→ **Task to complete**
Give the records again exactly, but drop the pictures.

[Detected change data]
==================================================

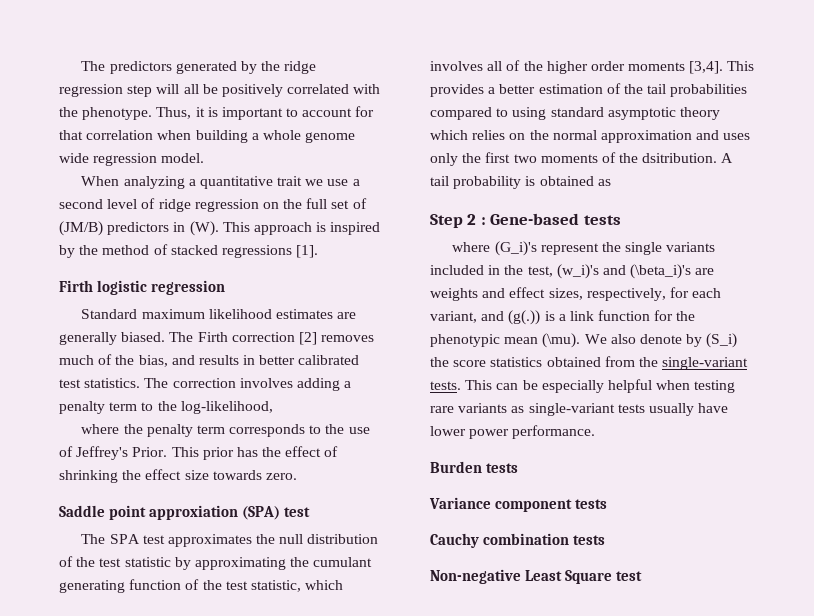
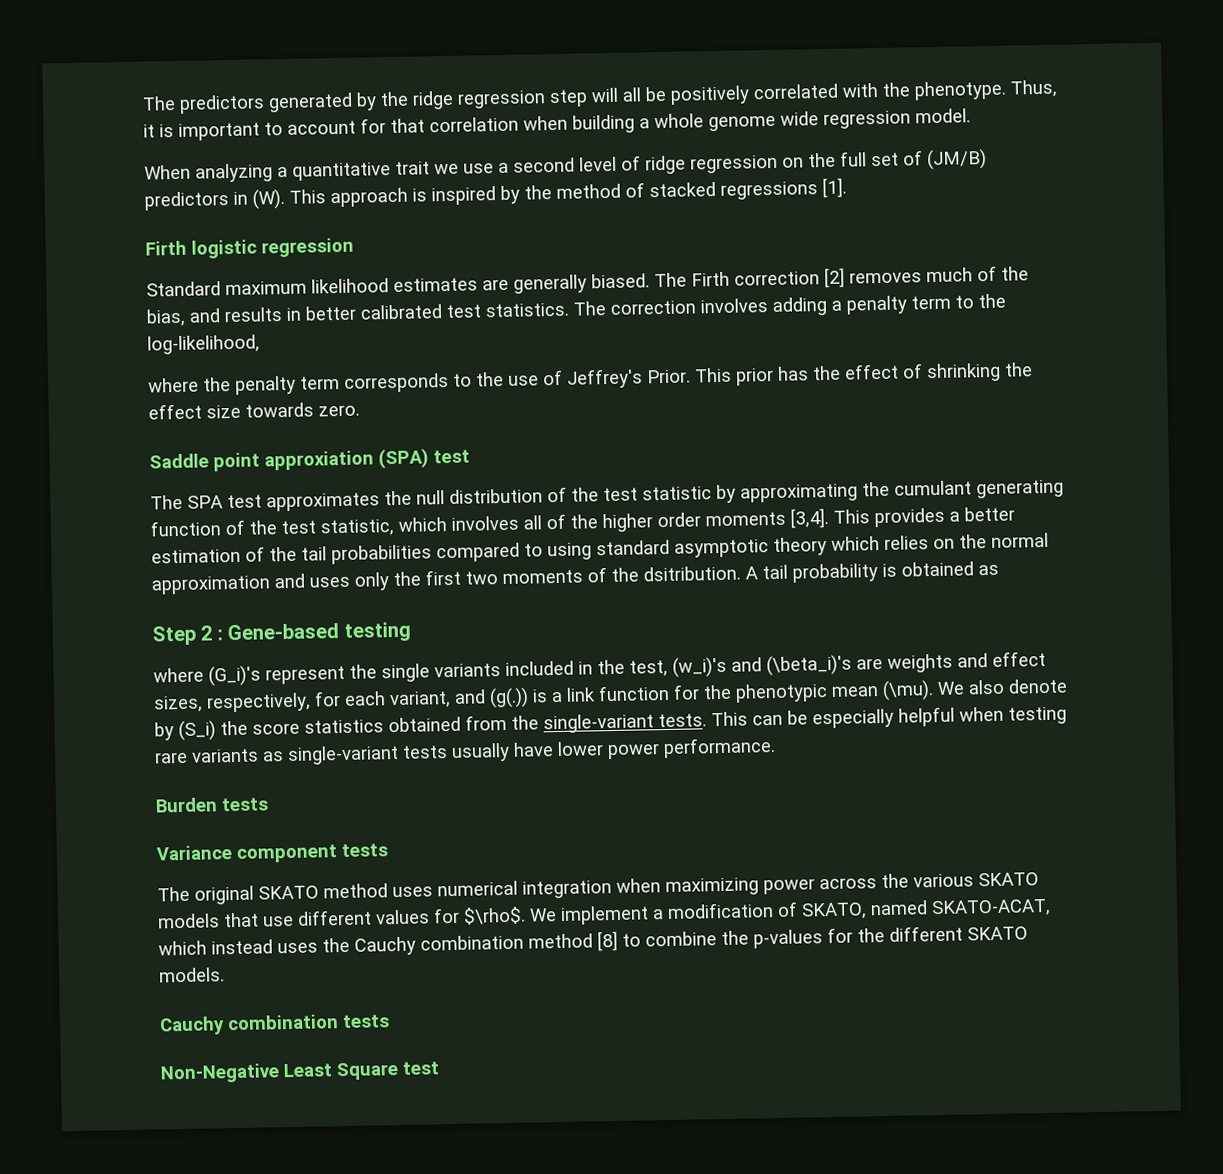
[583,215,621,225] tests -> [343,621,411,642] testing
(608, 504) none -> [157,872,1039,905] [157,898,1051,929] [158,925,1028,956] [158,967,225,983] // The original SKATO method uses numerical integration when maximizing power across the various SKATO models that use different values for $\rho$. We implement a modification of SKATO, named SKATO-ACAT, which instead uses the Cauchy combination method [8] to combine the p-values for the different SKATO models.
[430,569,521,584] Non-negative -> [160,1063,280,1084] Non-Negative

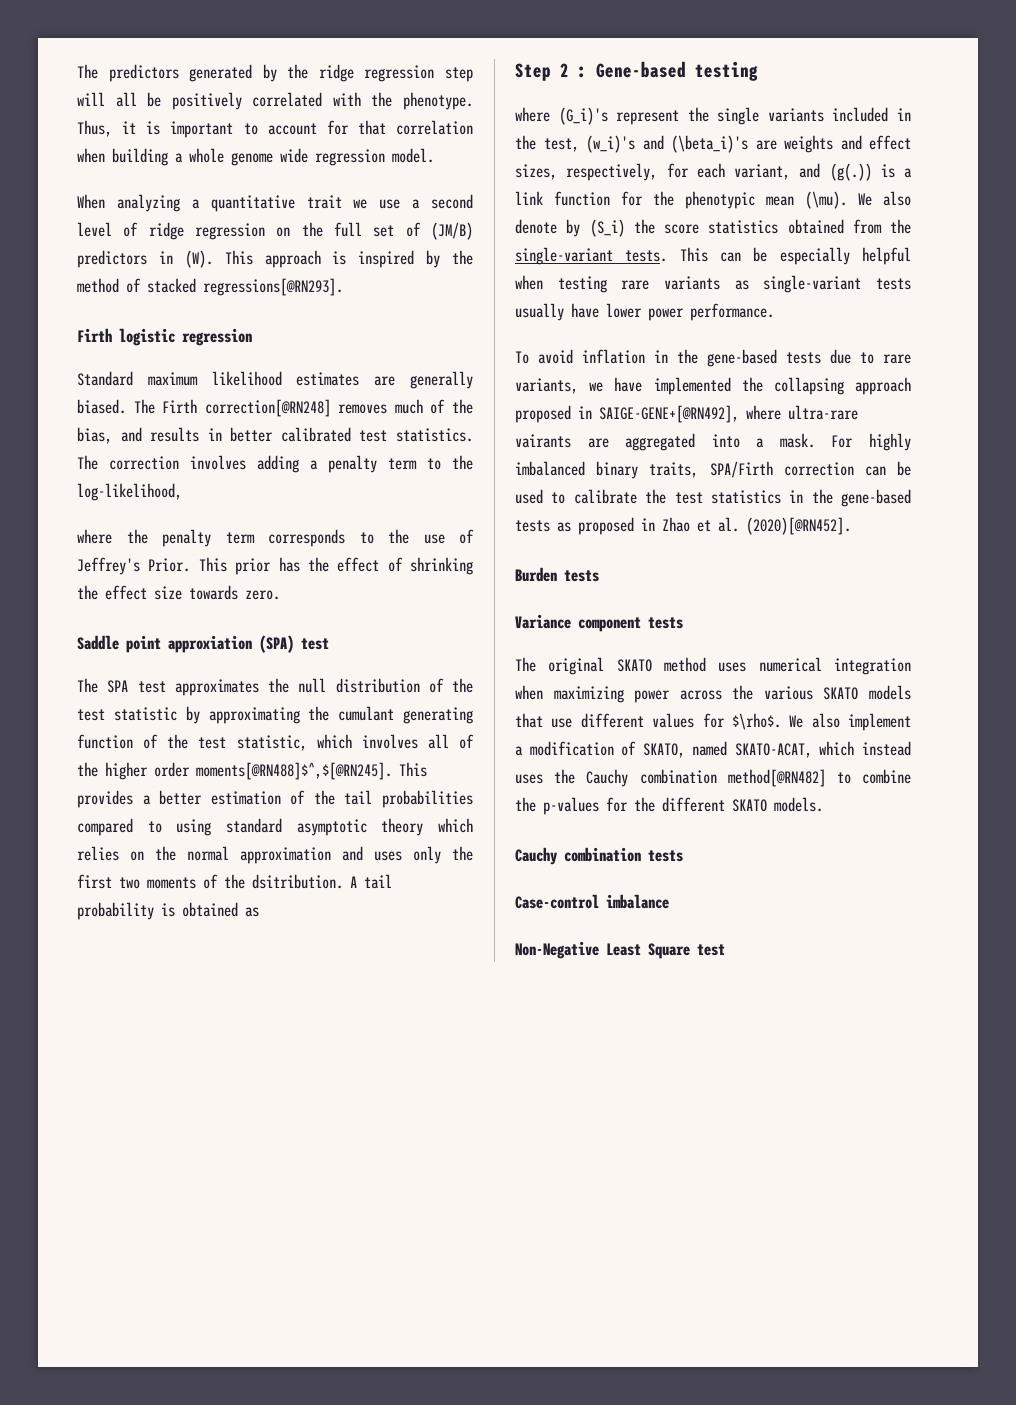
[720,177,847,200] regressions [1]. -> [203,278,343,296] regressions[@RN293].
[734,267,845,289] correction [2] -> [204,399,331,417] correction[@RN248]
[705,507,829,529] moments [3,4]. -> [196,762,392,780] moments[@RN488]$^,$[@RN245].
(776, 748) none -> [515,349,911,367] [515,377,911,395] [515,405,858,423] [515,433,911,451] [515,461,911,479] [515,489,911,507] [515,517,851,535] // To avoid inflation in the gene-based tests due to rare variants, we have implemented the collapsing approach proposed in SAIGE-GENE+[@RN492], where ultra-rare vairants are aggregated into a mask. For highly imbalanced binary traits, SPA/Firth correction can be used to calibrate the test statistics in the gene-based tests as proposed in Zhao et al. (2020)[@RN452].
(557, 915) none -> [811,713,840,728] also
[528,930,618,952] method [8] -> [727,769,826,787] method[@RN482]
(390, 1021) none -> [515,894,669,909] // Case-control imbalance

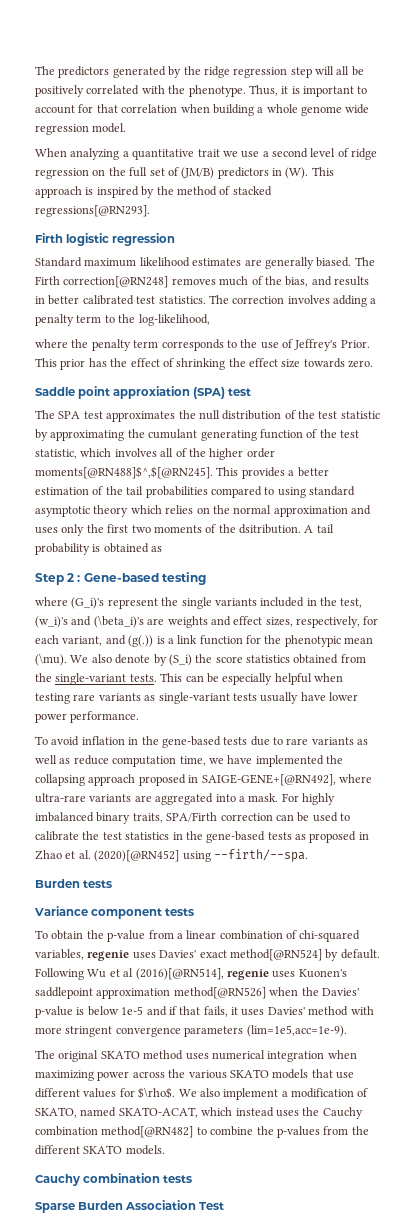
[515,378,578,394] variants, -> [311,737,369,745] [35,755,206,767] variants as well as reduce computation time,
[515,434,571,448] vairants -> [89,794,132,802] variants
[746,517,851,535] (2020)[@RN452]. -> [94,849,308,862] (2020)[@RN452] using --firth/--spa.
(683, 623) none -> [35,930,361,942] [35,949,380,961] [35,968,347,980] [35,987,359,999] [35,1006,374,1018] [35,1025,347,1037] // To obtain the p-value from a linear combination of chi-squared variables, regenie uses Davies' exact method[@RN524] by default. Following Wu et al (2016)[@RN514], regenie uses Kuonen's saddlepoint approximation method[@RN526] when the Davies' p-value is below 1e-5 and if that fails, it uses Davies' method with more stringent convergence parameters (lim=1e5,acc=1e-9).
[606,797,628,812] for -> [323,1126,349,1135] from
[515,894,669,909] [515,941,725,959] Case-control imbalance // Non-Negative Least Square test -> [35,1200,225,1213] Sparse Burden Association Test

==================================================

→ **Solution to the exercise**
[583,215,621,225] tests -> [343,621,411,642] testing
(608, 504) none -> [157,872,1039,905] [157,898,1051,929] [158,925,1028,956] [158,967,225,983] // The original SKATO method uses numerical integration when maximizing power across the various SKATO models that use different values for $\rho$. We implement a modification of SKATO, named SKATO-ACAT, which instead uses the Cauchy combination method [8] to combine the p-values for the different SKATO models.
[430,569,521,584] Non-negative -> [160,1063,280,1084] Non-Negative

[720,177,847,200] regressions [1]. -> [203,278,343,296] regressions[@RN293].
[734,267,845,289] correction [2] -> [204,399,331,417] correction[@RN248]
[705,507,829,529] moments [3,4]. -> [196,762,392,780] moments[@RN488]$^,$[@RN245].
(776, 748) none -> [515,349,911,367] [515,377,911,395] [515,405,858,423] [515,433,911,451] [515,461,911,479] [515,489,911,507] [515,517,851,535] // To avoid inflation in the gene-based tests due to rare variants, we have implemented the collapsing approach proposed in SAIGE-GENE+[@RN492], where ultra-rare vairants are aggregated into a mask. For highly imbalanced binary traits, SPA/Firth correction can be used to calibrate the test statistics in the gene-based tests as proposed in Zhao et al. (2020)[@RN452].
(557, 915) none -> [811,713,840,728] also
[528,930,618,952] method [8] -> [727,769,826,787] method[@RN482]
(390, 1021) none -> [515,894,669,909] // Case-control imbalance

[515,378,578,394] variants, -> [311,737,369,745] [35,755,206,767] variants as well as reduce computation time,
[515,434,571,448] vairants -> [89,794,132,802] variants
[746,517,851,535] (2020)[@RN452]. -> [94,849,308,862] (2020)[@RN452] using --firth/--spa.
(683, 623) none -> [35,930,361,942] [35,949,380,961] [35,968,347,980] [35,987,359,999] [35,1006,374,1018] [35,1025,347,1037] // To obtain the p-value from a linear combination of chi-squared variables, regenie uses Davies' exact method[@RN524] by default. Following Wu et al (2016)[@RN514], regenie uses Kuonen's saddlepoint approximation method[@RN526] when the Davies' p-value is below 1e-5 and if that fails, it uses Davies' method with more stringent convergence parameters (lim=1e5,acc=1e-9).
[606,797,628,812] for -> [323,1126,349,1135] from
[515,894,669,909] [515,941,725,959] Case-control imbalance // Non-Negative Least Square test -> [35,1200,225,1213] Sparse Burden Association Test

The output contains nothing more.